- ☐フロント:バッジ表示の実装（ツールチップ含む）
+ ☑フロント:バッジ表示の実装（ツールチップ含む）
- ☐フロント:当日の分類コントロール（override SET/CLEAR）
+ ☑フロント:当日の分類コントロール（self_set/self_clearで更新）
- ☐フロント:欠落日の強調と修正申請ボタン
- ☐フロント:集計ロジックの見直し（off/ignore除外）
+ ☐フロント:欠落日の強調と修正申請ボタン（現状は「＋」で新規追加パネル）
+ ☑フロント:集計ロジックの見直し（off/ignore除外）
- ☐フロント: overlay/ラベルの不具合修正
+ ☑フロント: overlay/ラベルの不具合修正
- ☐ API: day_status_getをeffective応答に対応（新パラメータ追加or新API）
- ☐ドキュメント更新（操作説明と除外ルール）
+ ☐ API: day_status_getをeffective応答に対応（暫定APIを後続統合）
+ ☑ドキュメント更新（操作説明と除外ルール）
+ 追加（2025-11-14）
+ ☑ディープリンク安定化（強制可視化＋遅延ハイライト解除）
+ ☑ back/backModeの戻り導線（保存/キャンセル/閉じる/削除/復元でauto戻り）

**About this exercise:** Using the listing above, retype each line exactly.

**Reply to the task:**
- ☐フロント:バッジ表示の実装（ツールチップ含む）
+ ☑フロント:バッジ表示の実装（ツールチップ含む）
- ☐フロント:当日の分類コントロール（override SET/CLEAR）
+ ☑フロント:当日の分類コントロール（self_set/self_clearで更新）
- ☐フロント:欠落日の強調と修正申請ボタン
- ☐フロント:集計ロジックの見直し（off/ignore除外）
+ ☐フロント:欠落日の強調と修正申請ボタン（現状は「＋」で新規追加パネル）
+ ☑フロント:集計ロジックの見直し（off/ignore除外）
- ☐フロント: overlay/ラベルの不具合修正
+ ☑フロント: overlay/ラベルの不具合修正
- ☐ API: day_status_getをeffective応答に対応（新パラメータ追加or新API）
- ☐ドキュメント更新（操作説明と除外ルール）
+ ☐ API: day_status_getをeffective応答に対応（暫定APIを後続統合）
+ ☑ドキュメント更新（操作説明と除外ルール）
+ 追加（2025-11-14）
+ ☑ディープリンク安定化（強制可視化＋遅延ハイライト解除）
+ ☑ back/backModeの戻り導線（保存/キャンセル/閉じる/削除/復元でauto戻り）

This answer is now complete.